`lim_(xrarroo) ((x+2)/(x+1))^(x+3)` is equal to

To solve the limit \( \lim_{x \to \infty} \left( \frac{x+2}{x+1} \right)^{x+3} \), we can follow these steps: ### Step 1: Identify the Form We first observe that as \( x \to \infty \), both the numerator and denominator approach infinity, leading to a form of \( \frac{\infty}{\infty} \).
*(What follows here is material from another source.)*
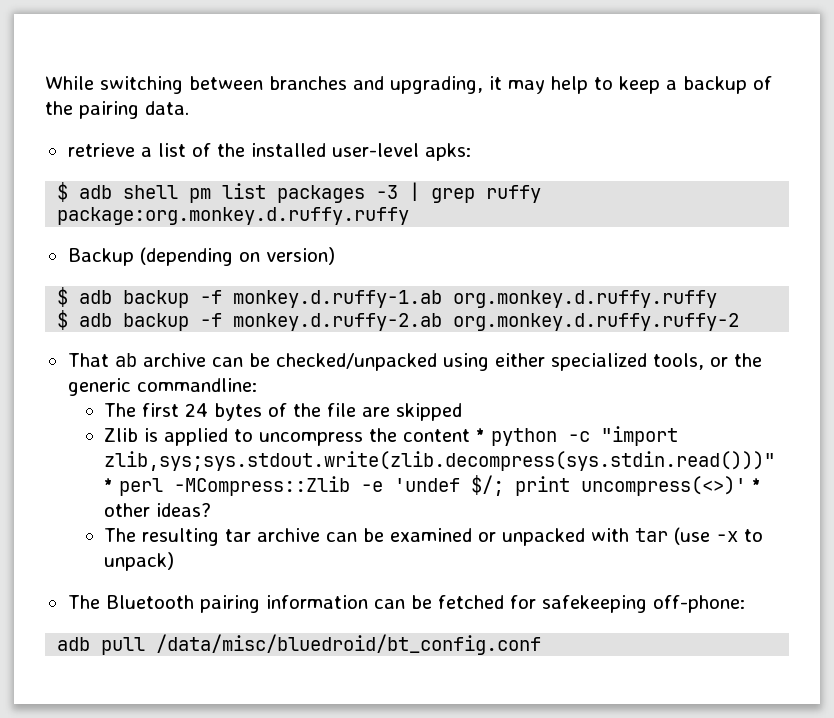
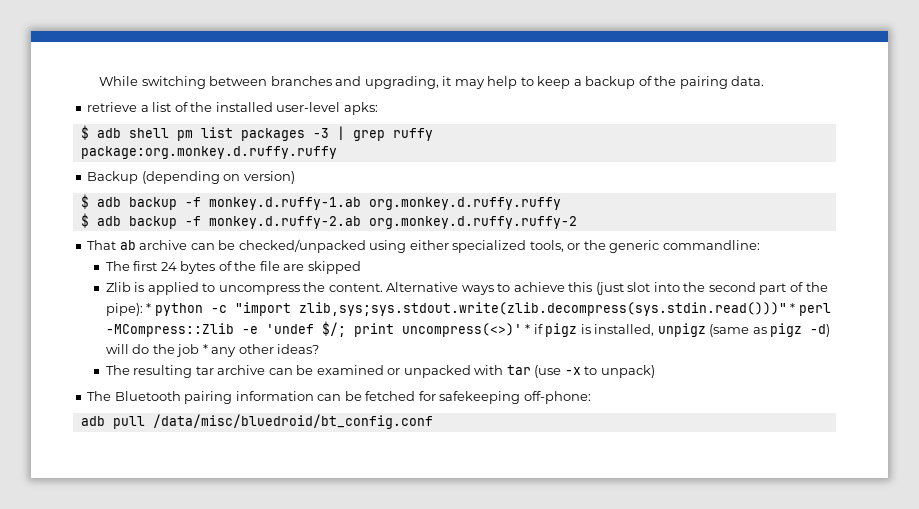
- Zlib is applied to uncompress the content * python -c "import zlib,sys;sys.stdout.write(zlib.decompress(sys.stdin.read()))" * perl -MCompress::Zlib -e 'undef $/; print uncompress(<>)' * other ideas?
+ Zlib is applied to uncompress the content. Alternative ways to achieve this (just slot into the second part of the pipe): * python -c "import zlib,sys;sys.stdout.write(zlib.decompress(sys.stdin.read()))" * perl -MCompress::Zlib -e 'undef $/; print uncompress(<>)' * if pigz is installed, unpigz (same as pigz -d) will do the job * any other ideas?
This means we can simplify the expression. ### Step 2: Simplify the Base We simplify the base of the exponent: \[ \frac{x+2}{x+1} = \frac{x(1 + \frac{2}{x})}{x(1 + \frac{1}{x})} = \frac{1 + \frac{2}{x}}{1 + \frac{1}{x}}. \] As \( x \to \infty \), \( \frac{2}{x} \to 0 \) and \( \frac{1}{x} \to 0 \), so: \[ \frac{x+2}{x+1} \to \frac{1 + 0}{1 + 0} = 1. \] ### Step 3: Rewrite the Limit Now we rewrite the limit in a form suitable for applying the exponential limit: \[ \lim_{x \to \infty} \left( \frac{x+2}{x+1} \right)^{x+3} = \lim_{x \to \infty} e^{(x+3) \ln\left(\frac{x+2}{x+1}\right)}. \] ### Step 4: Find the Logarithm Next, we need to find \( \ln\left(\frac{x+2}{x+1}\right) \): \[ \ln\left(\frac{x+2}{x+1}\right) = \ln(x+2) - \ln(x+1). \] Using the property of logarithms: \[ \ln(x+2) - \ln(x+1) = \ln\left(\frac{x+2}{x+1}\right). \] ### Step 5: Apply L'Hôpital's Rule We can analyze the limit of \( (x+3) \ln\left(\frac{x+2}{x+1}\right) \): \[ \lim_{x \to \infty} (x+3) \left( \ln\left(1 + \frac{1}{x+1}\right) \right). \] Using the approximation \( \ln(1 + u) \approx u \) for small \( u \): \[ \ln\left(1 + \frac{1}{x+1}\right) \approx \frac{1}{x+1}. \] Thus, \[ \lim_{x \to \infty} (x+3) \cdot \frac{1}{x+1} = \lim_{x \to \infty} \frac{x+3}{x+1} = 1. \] ### Step 6: Final Limit Calculation Now substituting back, we have: \[ \lim_{x \to \infty} e^{(x+3) \ln\left(\frac{x+2}{x+1}\right)} = e^{1} = e. \] ### Final Answer Thus, the limit is: \[ \lim_{x \to \infty} \left( \frac{x+2}{x+1} \right)^{x+3} = e. \]